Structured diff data
((

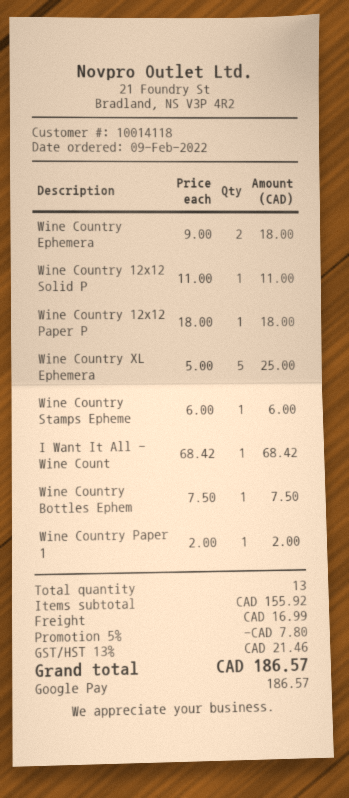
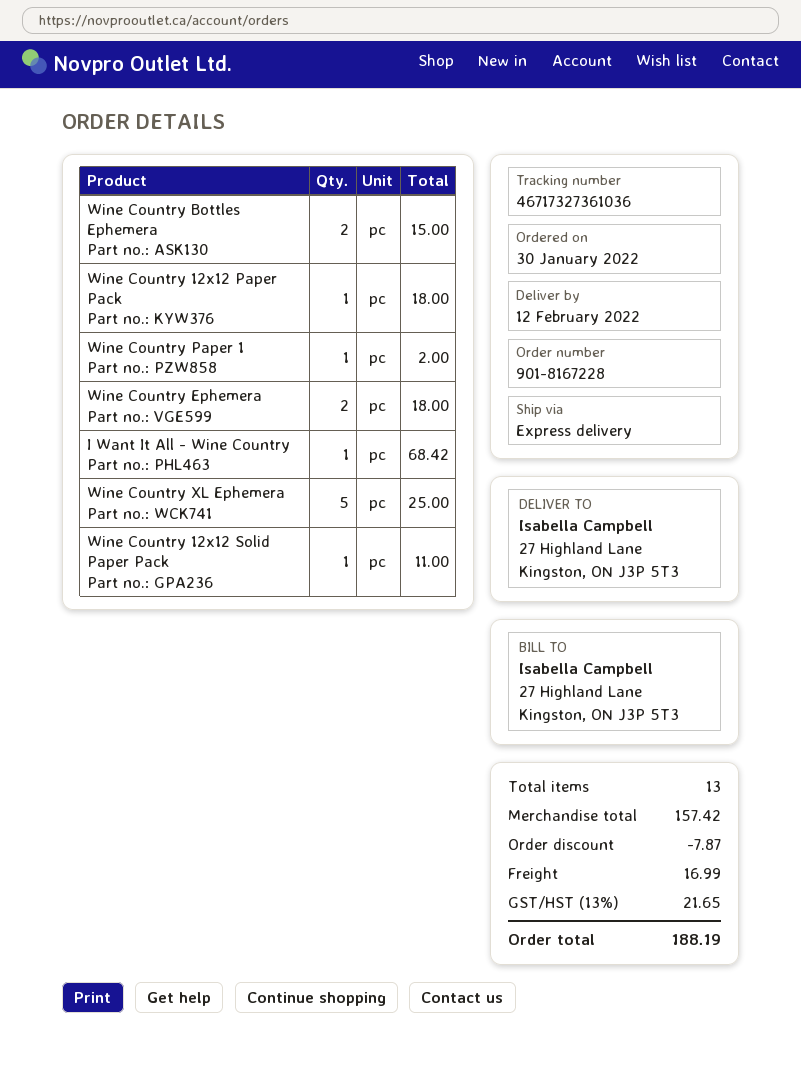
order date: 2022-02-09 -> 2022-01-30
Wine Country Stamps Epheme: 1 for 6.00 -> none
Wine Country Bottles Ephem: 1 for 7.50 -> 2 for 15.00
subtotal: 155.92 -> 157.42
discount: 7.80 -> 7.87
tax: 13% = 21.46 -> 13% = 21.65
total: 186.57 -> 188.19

))
((

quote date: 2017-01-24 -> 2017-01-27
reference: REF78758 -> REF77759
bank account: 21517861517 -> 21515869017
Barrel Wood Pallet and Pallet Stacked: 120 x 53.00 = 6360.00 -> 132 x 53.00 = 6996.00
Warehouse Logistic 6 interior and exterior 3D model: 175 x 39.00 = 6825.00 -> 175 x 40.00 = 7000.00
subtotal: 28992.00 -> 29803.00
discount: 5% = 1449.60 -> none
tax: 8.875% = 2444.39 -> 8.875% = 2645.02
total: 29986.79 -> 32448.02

))

## Problem to work on
Exactly how many lines in the records above hold the string "subtotal"? Reply with that number only.

## Task result
2